Pihak Perkebunan Gola Para mengaku tak dapat berbuat banyak mengahadapi oknum warga dan aparat yang arogan. Pembalakan semakin masiv, puncaknya pasca terbitnya Peraturan Presiden Nomor 86 Tahun 2018 tentang Reforma Agraria.

“Kita hanya bisa mengingatkan terkait status tanah, tidak bisa menindak saat terjadi ada penyerobotan dan perusakan lahan. Penindakan adalah ranah aparat kepolisian,” ungkap Rizki.

Pihak perkebunan mengaku, sudah melaporkan kasus tersebut ke kepolisian. Namun, belum juga ada tindakan. Bahkan oknum warga dan aparat terus menyerobot tanah plat merah tersebut.
Terjadinya pembalakan liar dan perubahan fungsi lahan di kawasan Gunung Gede juga mendapat sorotan dari organisasi pencinta alam tertua di Sukabumi PAKSI EXTRASS.

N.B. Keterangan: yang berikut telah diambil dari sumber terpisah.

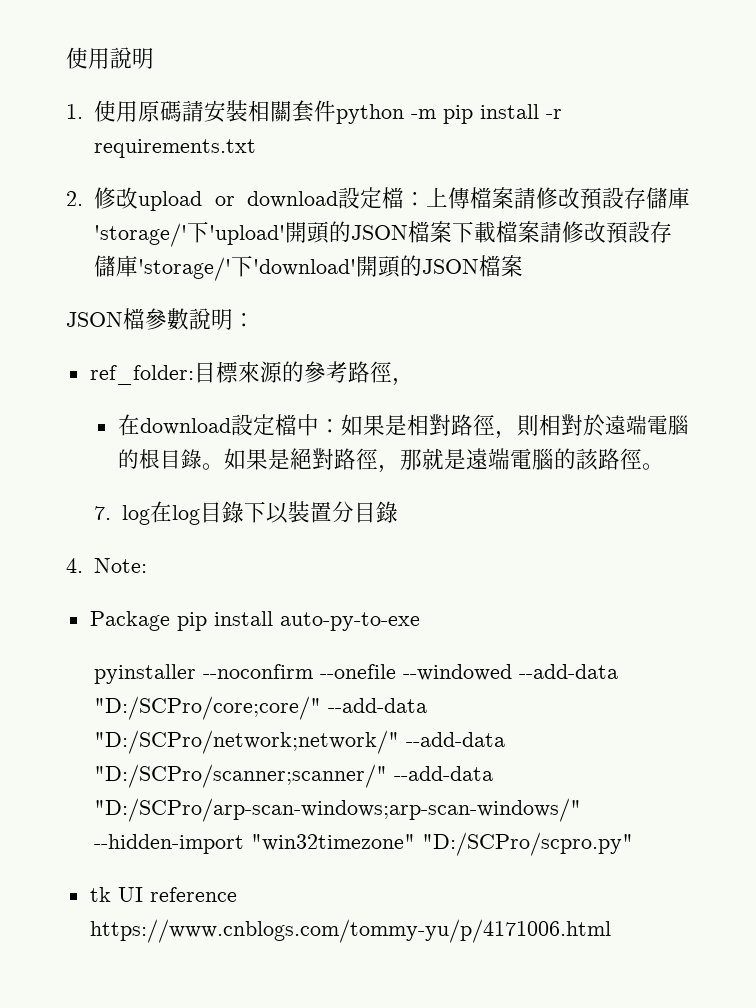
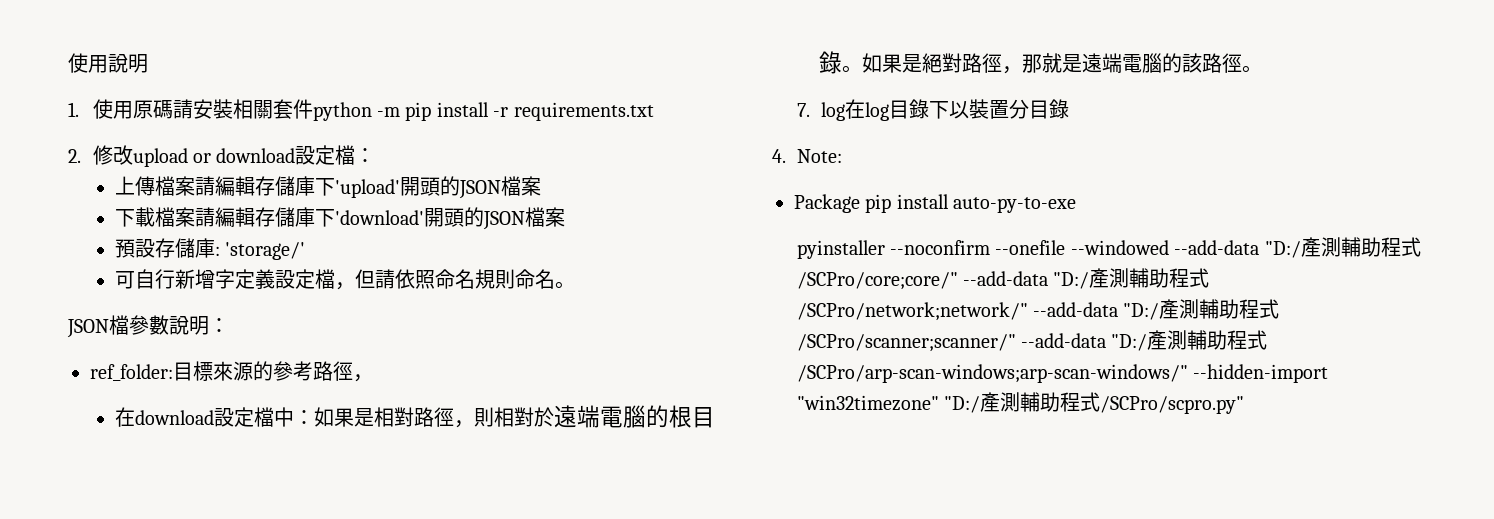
- 2.修改upload or download設定檔：上傳檔案請修改預設存儲庫'storage/'下'upload'開頭的JSON檔案下載檔案請修改預設存儲庫'storage/'下'download'開頭的JSON檔案
+ 2.修改upload or download設定檔：
+ 上傳檔案請編輯存儲庫下'upload'開頭的JSON檔案
+ 下載檔案請編輯存儲庫下'download'開頭的JSON檔案
+ 預設存儲庫: 'storage/'
+ 可自行新增字定義設定檔，但請依照命名規則命名。
- pyinstaller --noconfirm --onefile --windowed --add-data "D:/SCPro/core;core/" --add-data "D:/SCPro/network;network/" --add-data "D:/SCPro/scanner;scanner/" --add-data "D:/SCPro/arp-scan-windows;arp-scan-windows/" --hidden-import "win32timezone" "D:/SCPro/scpro.py"
- tk UI reference https://www.cnblogs.com/tommy-yu/p/4171006.html
+ pyinstaller --noconfirm --onefile --windowed --add-data "D:/產測輔助程式/SCPro/core;core/" --add-data "D:/產測輔助程式/SCPro/network;network/" --add-data "D:/產測輔助程式/SCPro/scanner;scanner/" --add-data "D:/產測輔助程式/SCPro/arp-scan-windows;arp-scan-windows/" --hidden-import "win32timezone" "D:/產測輔助程式/SCPro/scpro.py"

Ditemui usai PAKSI EXTRASS di kukuhkan Bupati Sukabumi, Marwan Hamami, selaku SATGAS Kabupaten Konservasi sampai ke tingkat desa, Ketua Paksi Extrass Fajar, sudah menginisiasi satu langkah kecil bersama Pemerintah dan Masyarakat Kabupaten Sukabumi peduli lingkungan. Menurut nya, dengan melakukan penanaman 1000 pohon per desa, tentunya hal ini bisa turut membantu mengatasi persoalan-persoalan gundulnya kawasan konservasi. Dia berupaya ingin menjadikan Kabupaten Sukabumi menjadi Kabupaten Konservasi bisa terwujud.